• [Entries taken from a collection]

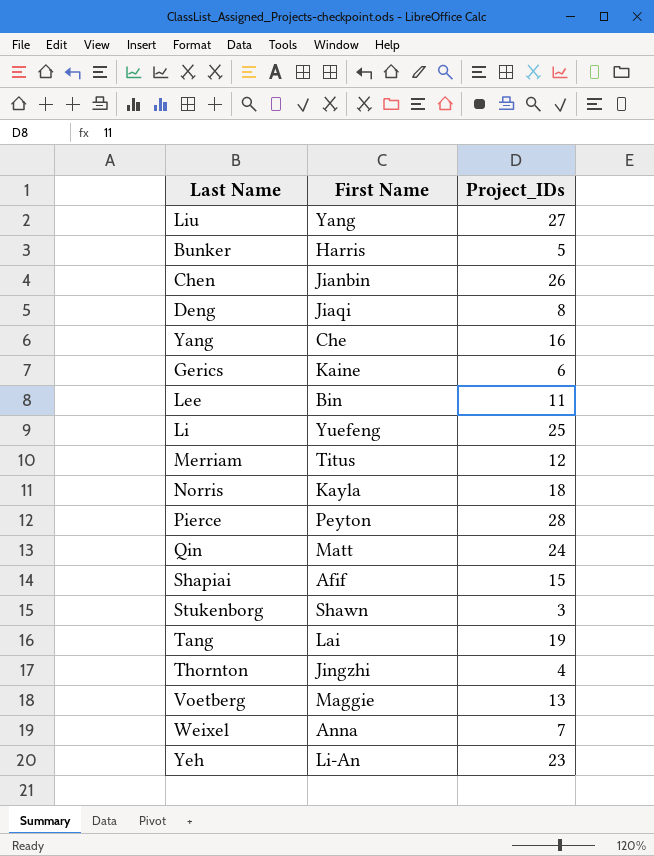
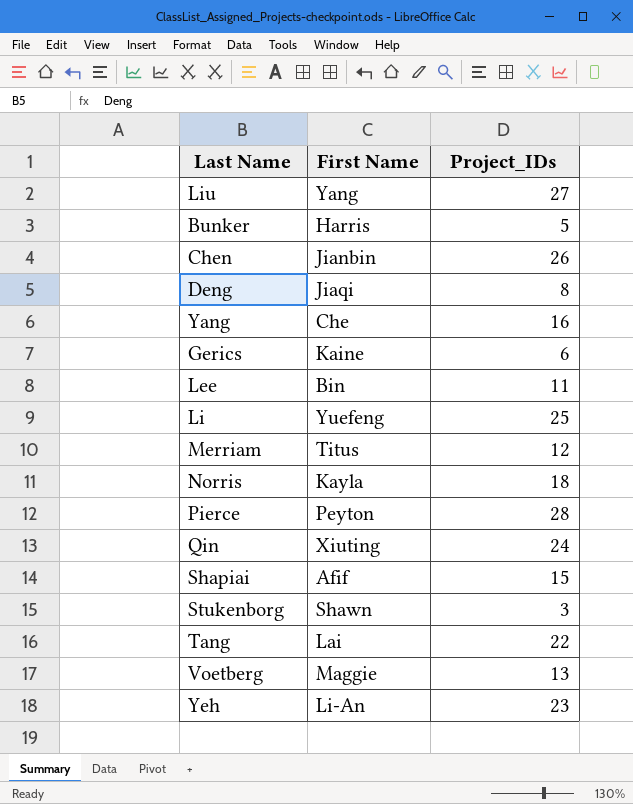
row Thornton: Jingzhi | 4 -> none
row Weixel: Anna | 7 -> none
Qin | First Name: Matt -> Xiuting
Tang | Project_IDs: 19 -> 22

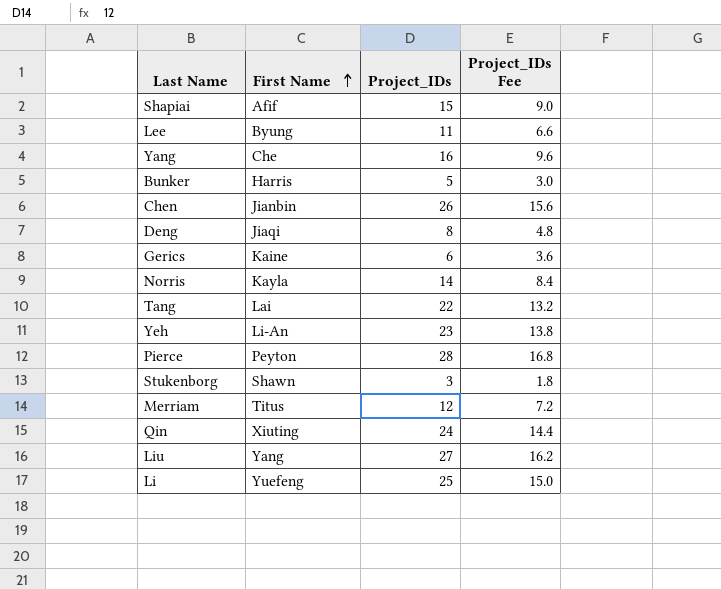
row order: none -> First Name ascending
column Project_IDs Fee | formula: none -> [Project_IDs] * 0.6
row Voetberg: Maggie | 13 -> none
Lee | First Name: Bin -> Byung
Norris | Project_IDs: 18 -> 14

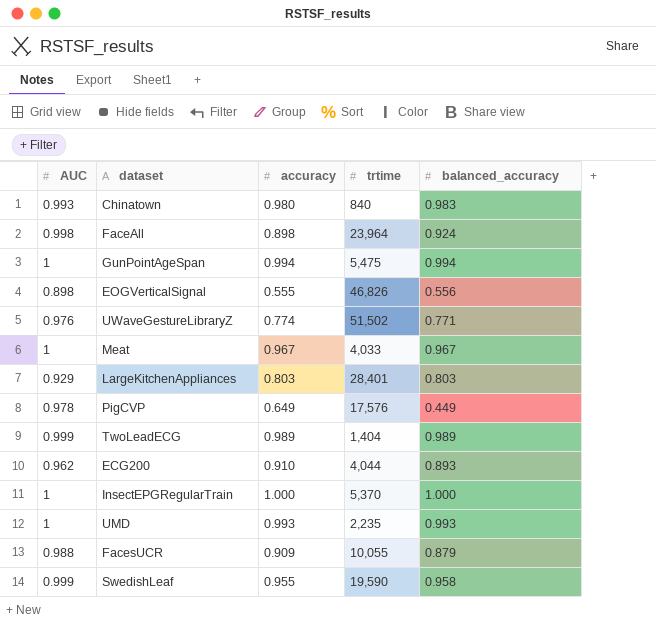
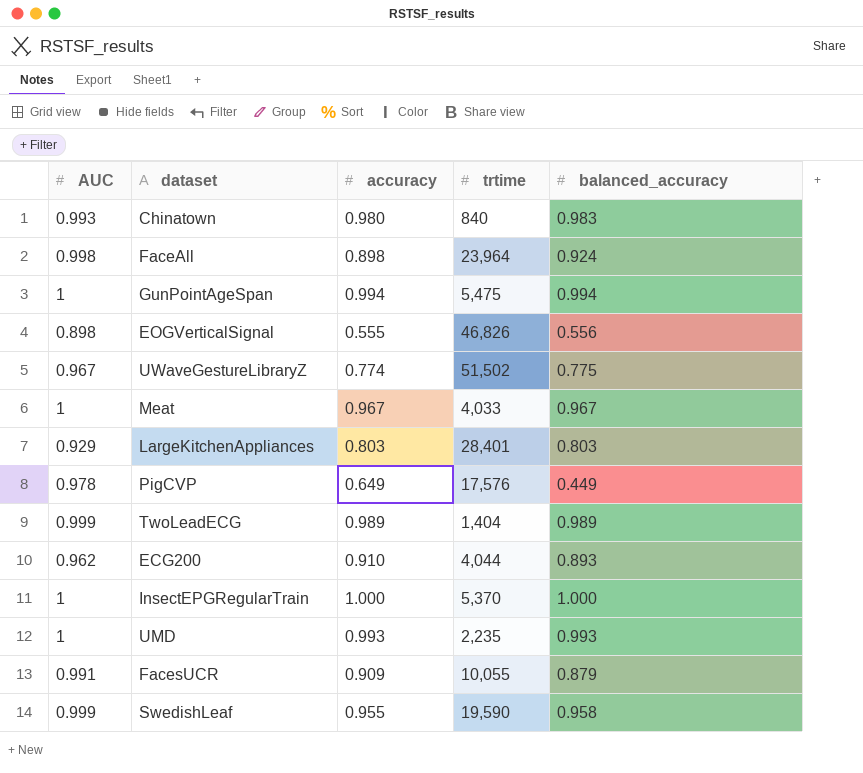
UWaveGestureLibraryZ | AUC: 0.976 -> 0.967
UWaveGestureLibraryZ | balanced_accuracy: 0.771 -> 0.775
FacesUCR | AUC: 0.988 -> 0.991

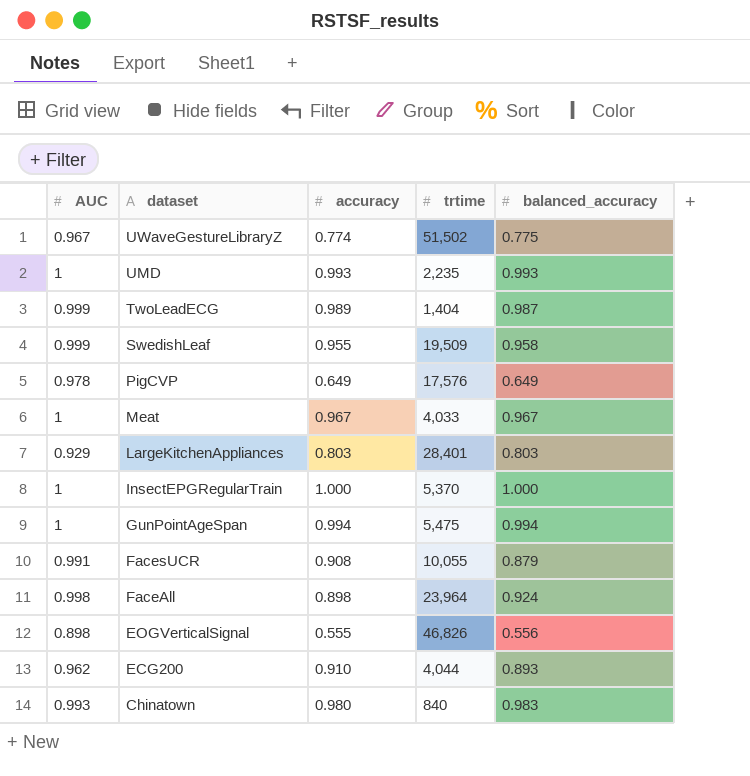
row order: none -> dataset descending
TwoLeadECG | balanced_accuracy: 0.989 -> 0.987
SwedishLeaf | trtime: 19,590 -> 19,509
PigCVP | balanced_accuracy: 0.449 -> 0.649
FacesUCR | accuracy: 0.909 -> 0.908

• [EXERCISE DIRECTIONS] Exactly as they stand, set down all of the entries above, minus every picture.

• [THE COMPLETED TASK]
row Thornton: Jingzhi | 4 -> none
row Weixel: Anna | 7 -> none
Qin | First Name: Matt -> Xiuting
Tang | Project_IDs: 19 -> 22

row order: none -> First Name ascending
column Project_IDs Fee | formula: none -> [Project_IDs] * 0.6
row Voetberg: Maggie | 13 -> none
Lee | First Name: Bin -> Byung
Norris | Project_IDs: 18 -> 14

UWaveGestureLibraryZ | AUC: 0.976 -> 0.967
UWaveGestureLibraryZ | balanced_accuracy: 0.771 -> 0.775
FacesUCR | AUC: 0.988 -> 0.991

row order: none -> dataset descending
TwoLeadECG | balanced_accuracy: 0.989 -> 0.987
SwedishLeaf | trtime: 19,590 -> 19,509
PigCVP | balanced_accuracy: 0.449 -> 0.649
FacesUCR | accuracy: 0.909 -> 0.908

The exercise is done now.